Repeat only these lines, exactly: the first line of the data, the line containing "- Mukherjee, S. Immune gene", and every line between them. Pictures stay out.

Material supplied: Begin

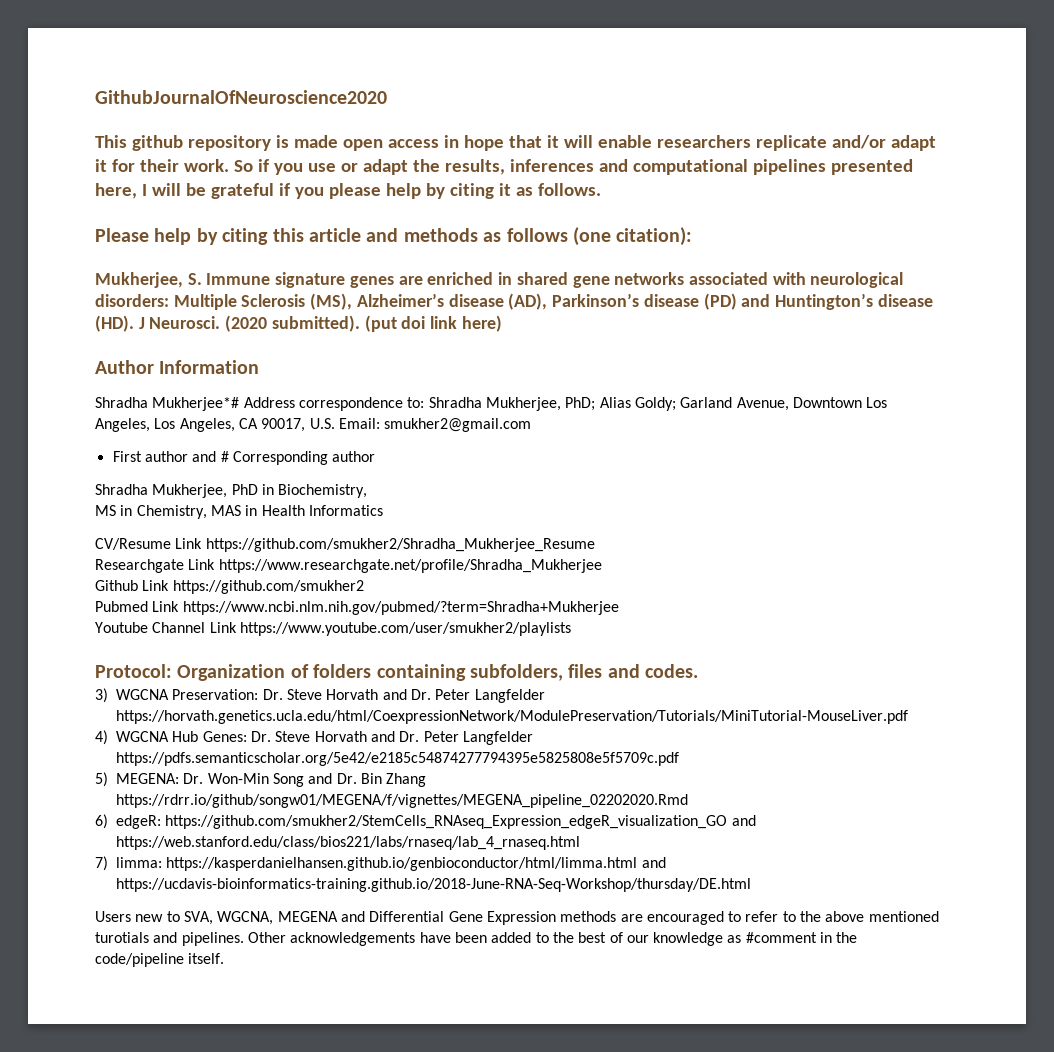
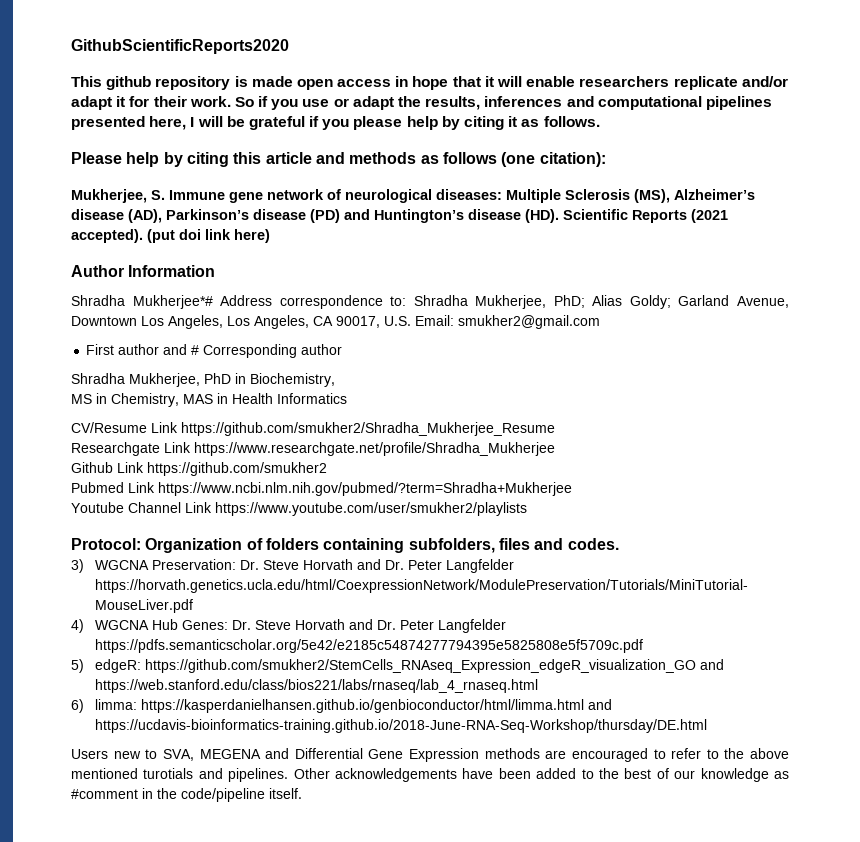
- GithubJournalOfNeuroscience2020
+ GithubScientificReports2020
- Mukherjee, S. Immune signature genes are enriched in shared gene networks associated with neurological disorders: Multiple Sclerosis (MS), Alzheimer’s disease (AD), Parkinson’s disease (PD) and Huntington’s disease (HD). J Neurosci. (2020 submitted).
+ Mukherjee, S. Immune gene network of neurological diseases: Multiple Sclerosis (MS), Alzheimer’s disease (AD), Parkinson’s disease (PD) and Huntington’s disease (HD). Scientific Reports (2021 accepted).
- 5) MEGENA: Dr. Won-Min Song and Dr. Bin Zhang https://rdrr.io/github/songw01/MEGENA/f/vignettes/MEGENA_pipeline_02202020.Rmd
- 6) edgeR: https://github.com/smukher2/StemCells_RNAseq_Expression_edgeR_visualization_GO and https://web.stanford.edu/class/bios221/labs/rnaseq/lab_4_rnaseq.html
+ 5) edgeR: https://github.com/smukher2/StemCells_RNAseq_Expression_edgeR_visualization_GO and https://web.stanford.edu/class/bios221/labs/rnaseq/lab_4_rnaseq.html
- 7) limma: https://kasperdanielhansen.github.io/genbioconductor/html/limma.html and https://ucdavis-bioinformatics-training.github.io/2018-June-RNA-Seq-Workshop/thursday/DE.html
+ 6) limma: https://kasperdanielhansen.github.io/genbioconductor/html/limma.html and https://ucdavis-bioinformatics-training.github.io/2018-June-RNA-Seq-Workshop/thursday/DE.html
- Users new to SVA, WGCNA, MEGENA and Differential Gene Expression methods are encouraged to refer to the above mentioned turotials and pipelines.
+ Users new to SVA, MEGENA and Differential Gene Expression methods are encouraged to refer to the above mentioned turotials and pipelines.

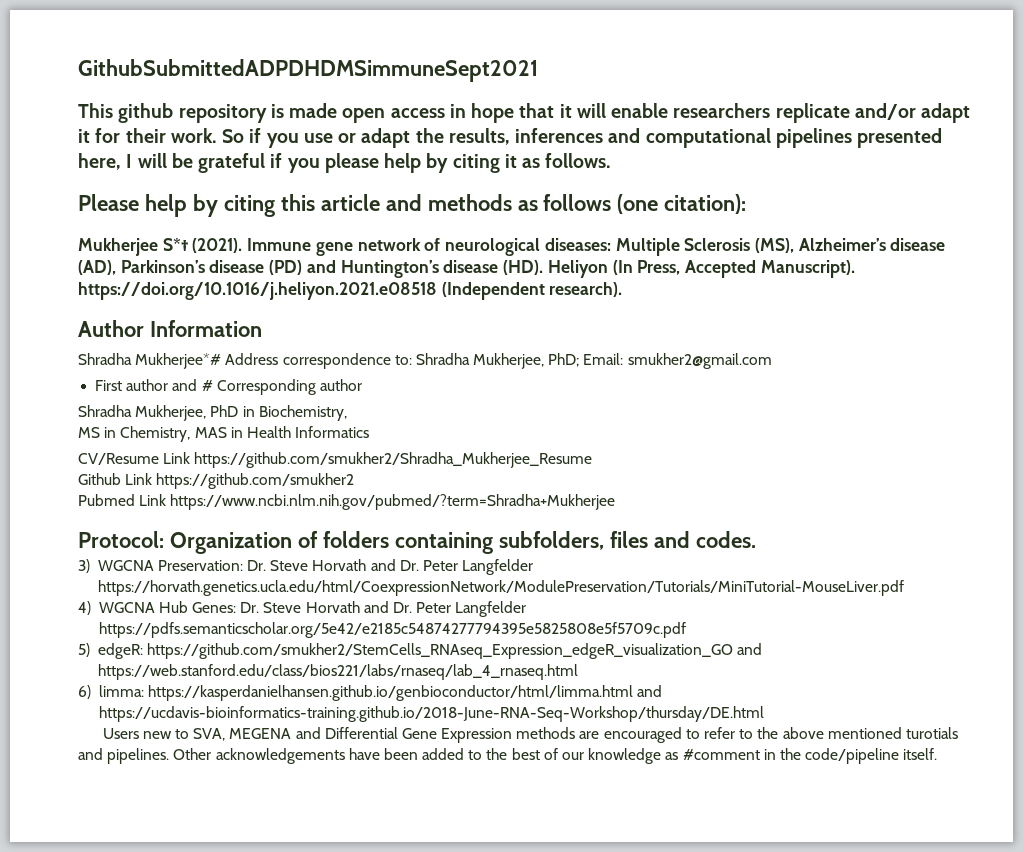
- GithubScientificReports2020
+ GithubSubmittedADPDHDMSimmuneSept2021
- Mukherjee, S. Immune gene network of neurological diseases: Multiple Sclerosis (MS), Alzheimer’s disease (AD), Parkinson’s disease (PD) and Huntington’s disease (HD). Scientific Reports (2021 accepted). (put doi link here)
+ Mukherjee S*† (2021). Immune gene network of neurological diseases: Multiple Sclerosis (MS), Alzheimer’s disease (AD), Parkinson’s disease (PD) and Huntington’s disease (HD). Heliyon (In Press, Accepted Manuscript). https://doi.org/10.1016/j.heliyon.2021.e08518 (Independent research).
- Shradha Mukherjee*# Address correspondence to: Shradha Mukherjee, PhD; Alias Goldy; Garland Avenue, Downtown Los Angeles, Los Angeles, CA 90017, U.S. Email: smukher2@gmail.com
+ Shradha Mukherjee*# Address correspondence to: Shradha Mukherjee, PhD; Email: smukher2@gmail.com
- Researchgate Link https://www.researchgate.net/profile/Shradha_Mukherjee
- Youtube Channel Link https://www.youtube.com/user/smukher2/playlists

Material supplied: End

Exercise result:
- GithubJournalOfNeuroscience2020
+ GithubScientificReports2020
- Mukherjee, S. Immune signature genes are enriched in shared gene networks associated with neurological disorders: Multiple Sclerosis (MS), Alzheimer’s disease (AD), Parkinson’s disease (PD) and Huntington’s disease (HD). J Neurosci. (2020 submitted).
+ Mukherjee, S. Immune gene network of neurological diseases: Multiple Sclerosis (MS), Alzheimer’s disease (AD), Parkinson’s disease (PD) and Huntington’s disease (HD). Scientific Reports (2021 accepted).
- 5) MEGENA: Dr. Won-Min Song and Dr. Bin Zhang https://rdrr.io/github/songw01/MEGENA/f/vignettes/MEGENA_pipeline_02202020.Rmd
- 6) edgeR: https://github.com/smukher2/StemCells_RNAseq_Expression_edgeR_visualization_GO and https://web.stanford.edu/class/bios221/labs/rnaseq/lab_4_rnaseq.html
+ 5) edgeR: https://github.com/smukher2/StemCells_RNAseq_Expression_edgeR_visualization_GO and https://web.stanford.edu/class/bios221/labs/rnaseq/lab_4_rnaseq.html
- 7) limma: https://kasperdanielhansen.github.io/genbioconductor/html/limma.html and https://ucdavis-bioinformatics-training.github.io/2018-June-RNA-Seq-Workshop/thursday/DE.html
+ 6) limma: https://kasperdanielhansen.github.io/genbioconductor/html/limma.html and https://ucdavis-bioinformatics-training.github.io/2018-June-RNA-Seq-Workshop/thursday/DE.html
- Users new to SVA, WGCNA, MEGENA and Differential Gene Expression methods are encouraged to refer to the above mentioned turotials and pipelines.
+ Users new to SVA, MEGENA and Differential Gene Expression methods are encouraged to refer to the above mentioned turotials and pipelines.

- GithubScientificReports2020
+ GithubSubmittedADPDHDMSimmuneSept2021
- Mukherjee, S. Immune gene network of neurological diseases: Multiple Sclerosis (MS), Alzheimer’s disease (AD), Parkinson’s disease (PD) and Huntington’s disease (HD). Scientific Reports (2021 accepted). (put doi link here)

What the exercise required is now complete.